I will explore further and come back here, as it may require a special IPV6 configuration on Openwrt in conjunction with the ISP (Freebox) router.
What is its IP? This domain doesn't exist.
The ip is 212.27.40.50 and it's g-pni-mrs-2.routers.proxad.net
I checked it with a tracert and it appear both with TCPDUMP and Wireshark.
This server seems to be the cause of all the problems.
It seems to be a router in France belonging to AS12322 (Free SAS). It's had an issue with Google since at least September 2022.
2 Likes
this happens when there is a routing loop and TTL is exceeded (reached 0) at free's router hence it replies back to client (you). where the routing loop is, cannot be seen from this but probably worth to check with your ISP.
you may increase your outgoing TTL as a test.
1 Like
Increasing TTL won't make any difference.
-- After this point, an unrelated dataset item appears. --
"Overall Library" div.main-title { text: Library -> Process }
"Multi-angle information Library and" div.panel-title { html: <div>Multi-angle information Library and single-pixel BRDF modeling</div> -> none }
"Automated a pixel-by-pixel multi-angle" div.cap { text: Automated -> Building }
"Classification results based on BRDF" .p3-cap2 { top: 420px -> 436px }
The default TTL is enough to go around the globe 2-3 times and from the traceroute in the french forum that @lleachii posted earlier is visible that the packets are being ping-ponged between their routers.
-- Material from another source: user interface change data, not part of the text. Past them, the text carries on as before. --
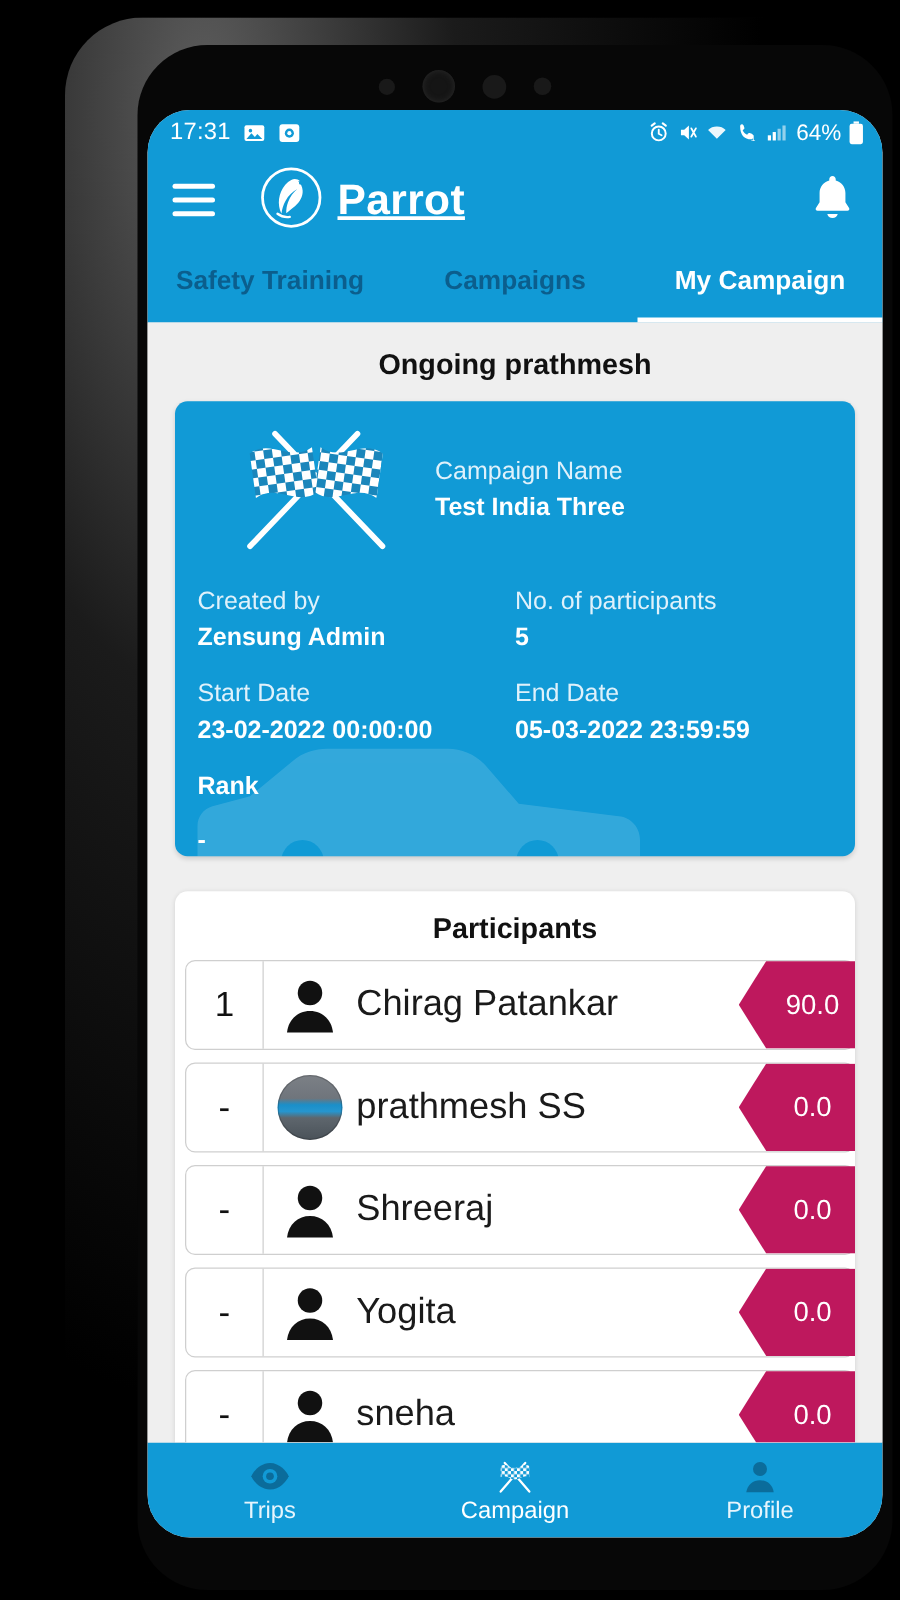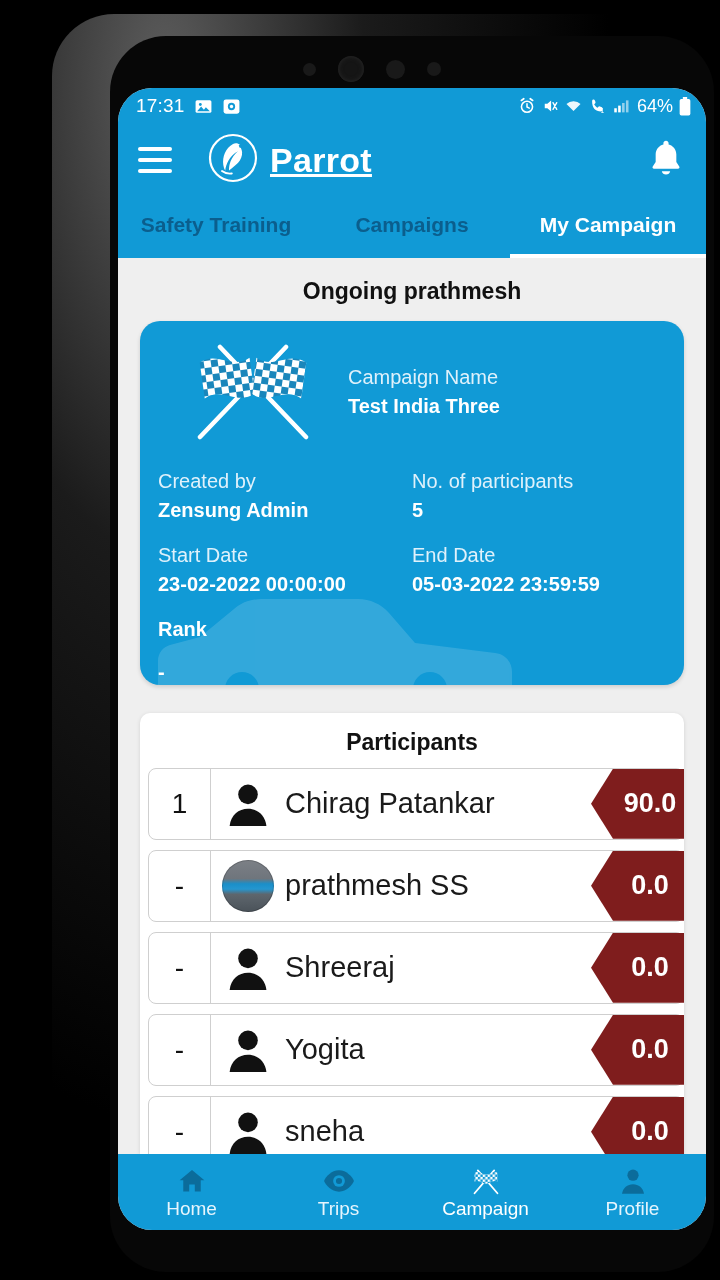"Campaign Name" #campaign-card { border-radius: 20px -> 10px }
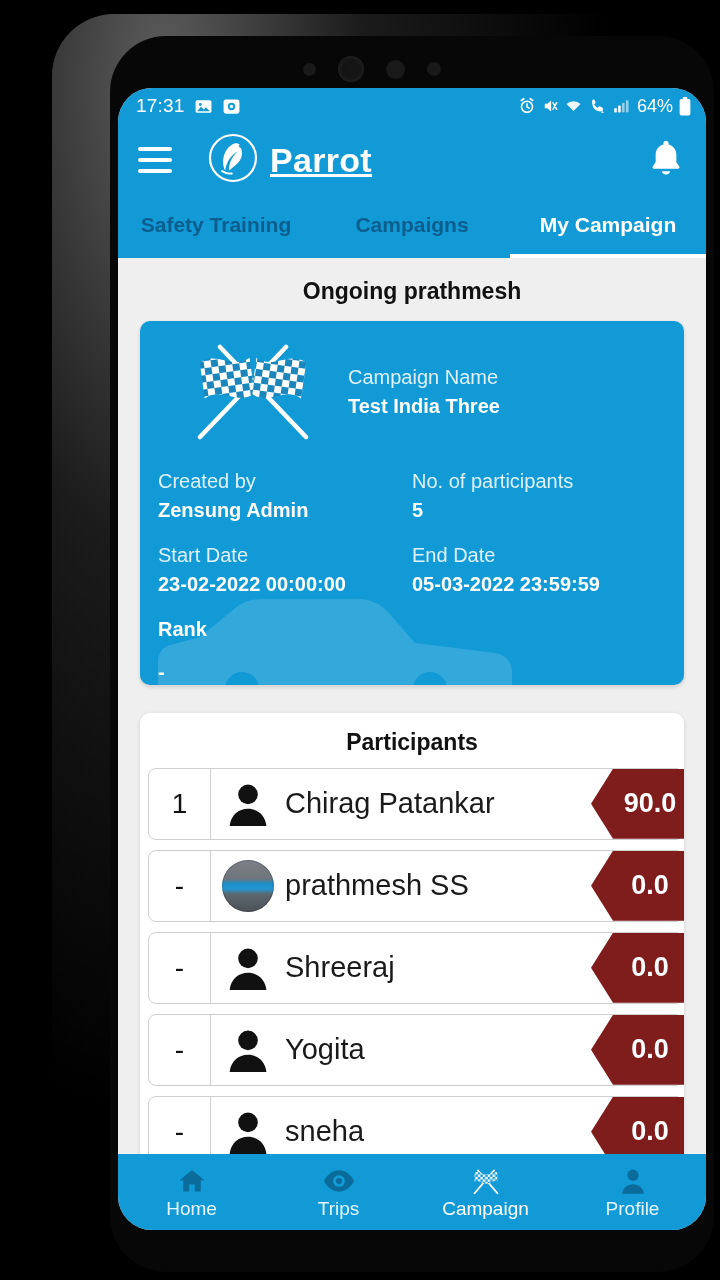"90.0" .p-score { background: #7f1d1d -> #be185d; font-size: 27px -> 22px; font-weight: bold -> normal }
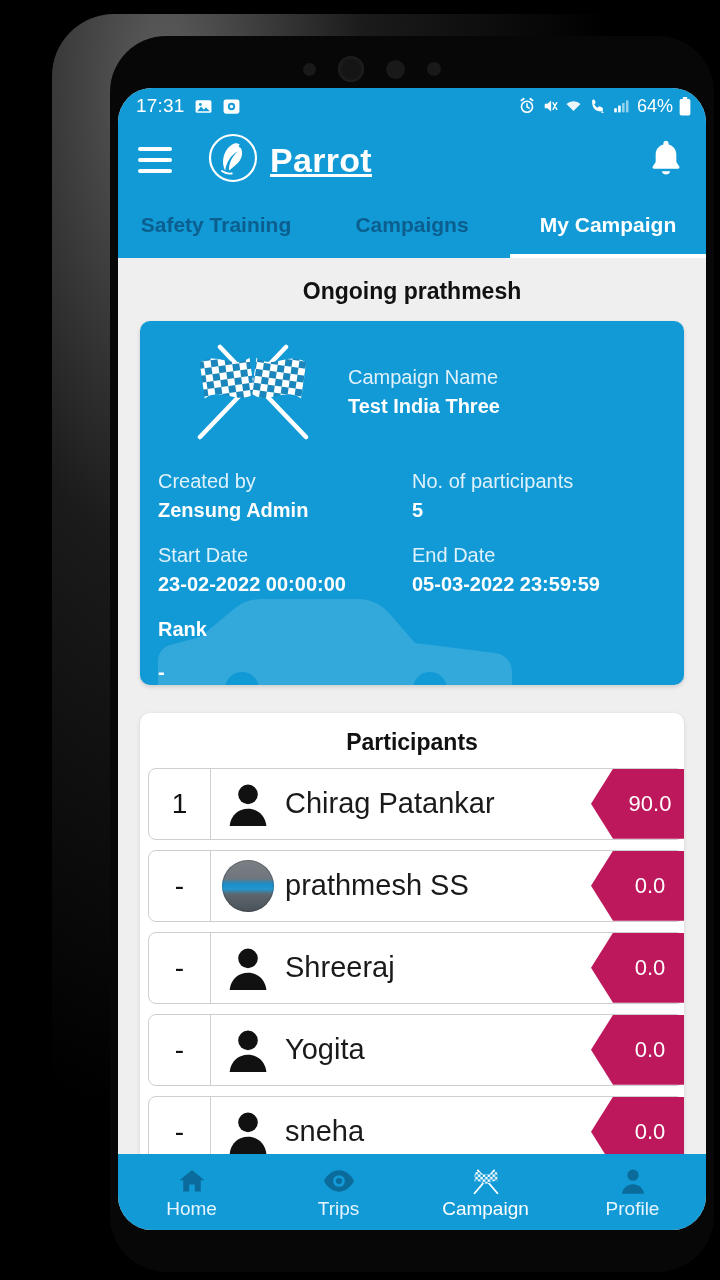"Home" div.nav-item { html: <div> <span> <svg> <path></path> </svg> </span> <span>Home</span> </div> -> none }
@KingofPunk better notify your ISP, they can exclude them from routing.
3 Likes
unless not the default is used for whatever reason.
Then OP would have a global issue and not only in Google 
if only the working default would be everywhere OP had not have any issue at all. but has.
my point is: there is an issue with google traffic specifically, other directions are working. according to OP without owrt everything is shiny, with openwrt google traffic is impacted. the only abnormal thing from the pcap is TTL related.
likely ISP routing is screwed google route as all other direction seems to work. but then why everything works without owrt router??? might OP doing TTL manipulation? as OP played with MSS too, s/he might played with TTL (am not saying s/he definitely did, s/he could. we don't know).
by the way what is default TTL value? nowdays in Linux/owrt is 64, in Windows it is 128 ... as i know recommendation is at least 64 due size of modern Internet (but in past it was 16 then 32)
in short: we don't know all details, foremost ISP side. so it might be a destination specific TTL manipulation in owrt custom config, or ISP routing problem or ...
even if OP did not do TTL manipulation a quick traceroute or ping -t does not hurt and may reveal additional info, which maybe interesting for ISP too.
but for sure should report to ISP first. there is no debate on that.
The TTL value doesn't matter, unless you suspect that OP has manipulated the TTL only for the Google sites. Again, you can reach any destination in under 20 hops, so the default of 64 (or 128) is more than enough.
Sure, a traceroute or mtr can be helpful to show to his ISP what stupidity they have done.
2 Likes
Sometimes routing depends on the 8-bit TOS field in the ipv4 header...
Perhaps the Openwrt is modifying that - perhaps applying wifi priority -> dscp marking...
or perhaps it's something to do with the ECN bits in that field (an ECN black hole).
You could try running ping -Q ... on the router itself with varying values of tos (between 0 and 255)
See https://linux.die.net/man/8/ping
Hello,
I am experementing the same issue with my open wrt router, with a freebox mini4K in bridge mode.
@KingofPunk do you still have the issue?
I was never able to solve the problem, I had to remove the WRT3200ACM and connect directly to the Freebox Delta.
If you have any clues, please let me know.
I have find this on the free bug tracking system :
One clue seems to be the conflict between the IPV4 and IPV6, but no result for now.
Edit : Free had deployed a fix just yesterday afternoon, and it's seems to be working!